[Records from a dataset]
........

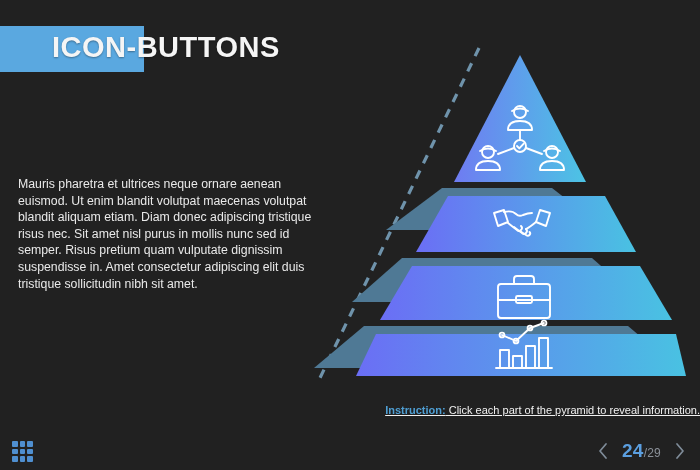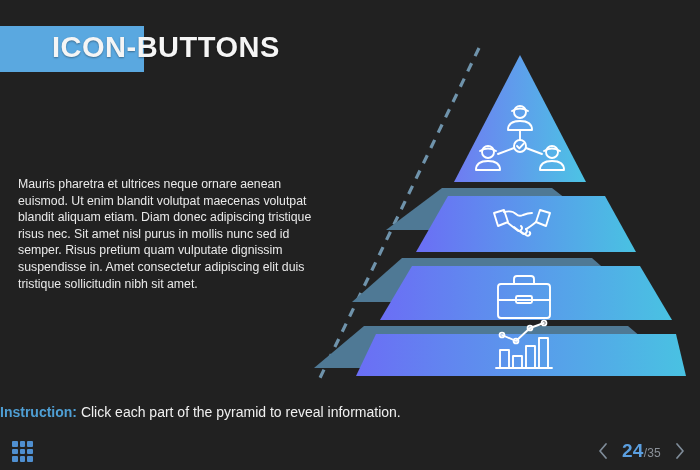--- a/index.html
+++ b/index.html
@@ -55,9 +55,10 @@
     position:absolute;
     left:0; top:404px;
     width:700px;
-    text-align:left;
-    font-size:14px;
+    text-align:right;
+    font-size:11px;
     color:#f0f0f0;
+    text-decoration:underline;
   }
   #instruction-label {
     color:#4f9fd4;

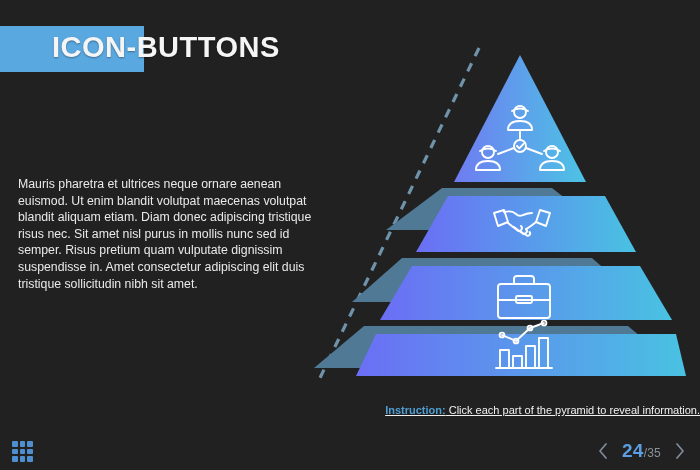--- a/index.html
+++ b/index.html
@@ -230,7 +230,7 @@
         </svg>
     </span>
     <span>
-      <span id="pager-current">24</span><span id="pager-counter">/35</span>
+      <span id="pager-current">24</span><span id="pager-counter">/29</span>
     </span>
     <span class="pager-chevron">
       <svg width="11" height="18" viewBox="0 0 11 18">

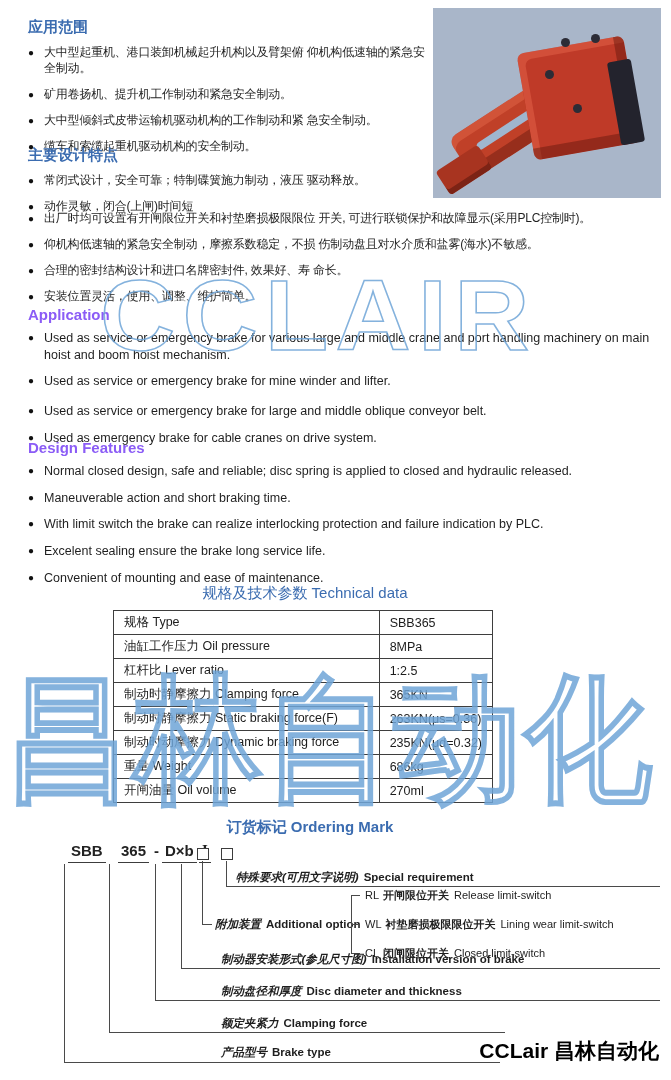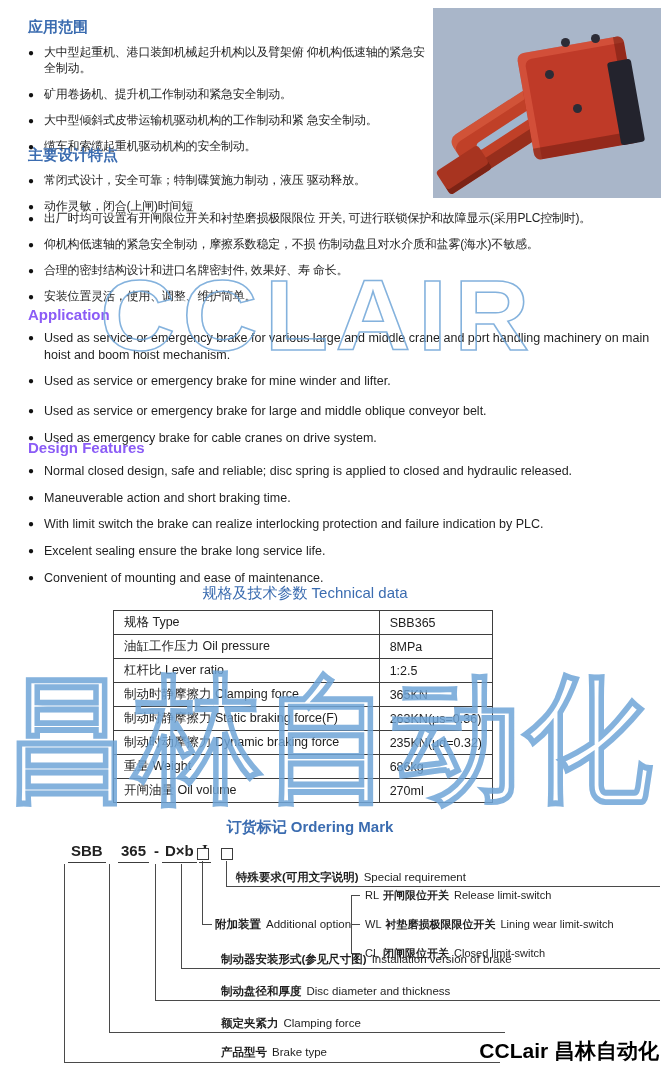--- a/index.html
+++ b/index.html
@@ -52,7 +52,7 @@
   .vline{position:absolute;width:1px;background:#4a4a4a;}
   .hline{position:absolute;height:1px;background:#4a4a4a;}
   .cl{position:absolute;font-size:11.5px;white-space:nowrap;color:#1e1e1e;}
-  .cl .cn{font-weight:bold;}
+  .cl .cn{font-weight:bold;font-style:italic;}
   .cl .en{font-weight:normal;margin-left:5px;}
   .opt{position:absolute;font-size:11px;white-space:nowrap;color:#1e1e1e;text-align:right;}
   .opt .code{margin-right:4px;}

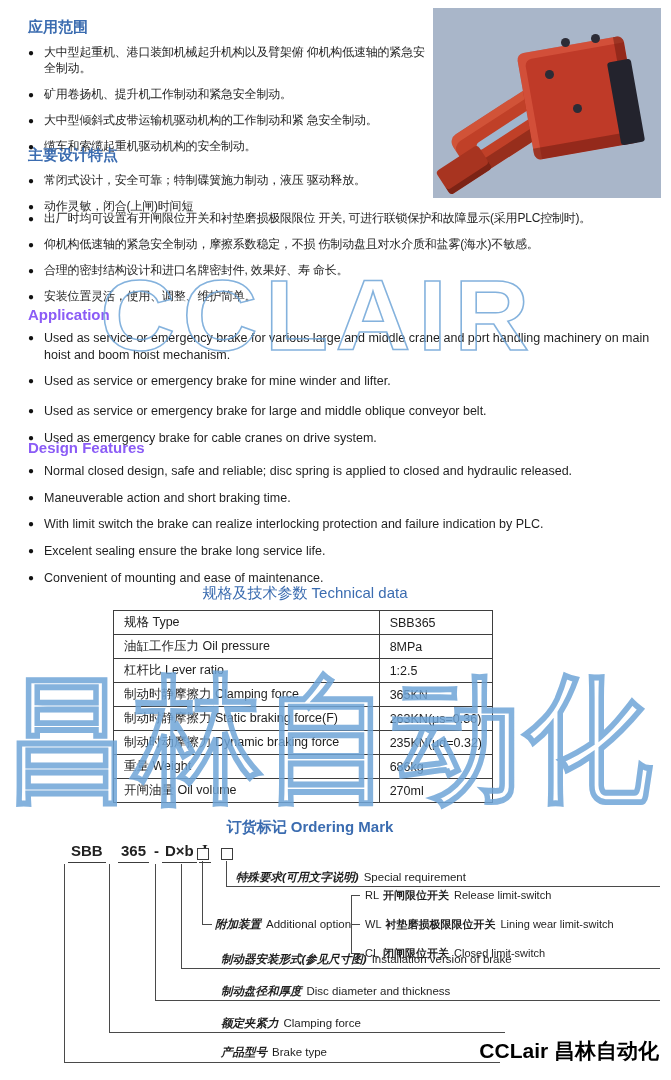--- a/index.html
+++ b/index.html
@@ -53,7 +53,7 @@
   .hline{position:absolute;height:1px;background:#4a4a4a;}
   .cl{position:absolute;font-size:11.5px;white-space:nowrap;color:#1e1e1e;}
   .cl .cn{font-weight:bold;font-style:italic;}
-  .cl .en{font-weight:normal;margin-left:5px;}
+  .cl .en{font-weight:bold;margin-left:5px;}
   .opt{position:absolute;font-size:11px;white-space:nowrap;color:#1e1e1e;text-align:right;}
   .opt .code{margin-right:4px;}
   .opt .cn{font-weight:bold;}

........

● Assignment
Find, please, how many lines in the data include the word "left", and put down that number only.

● Answer below
5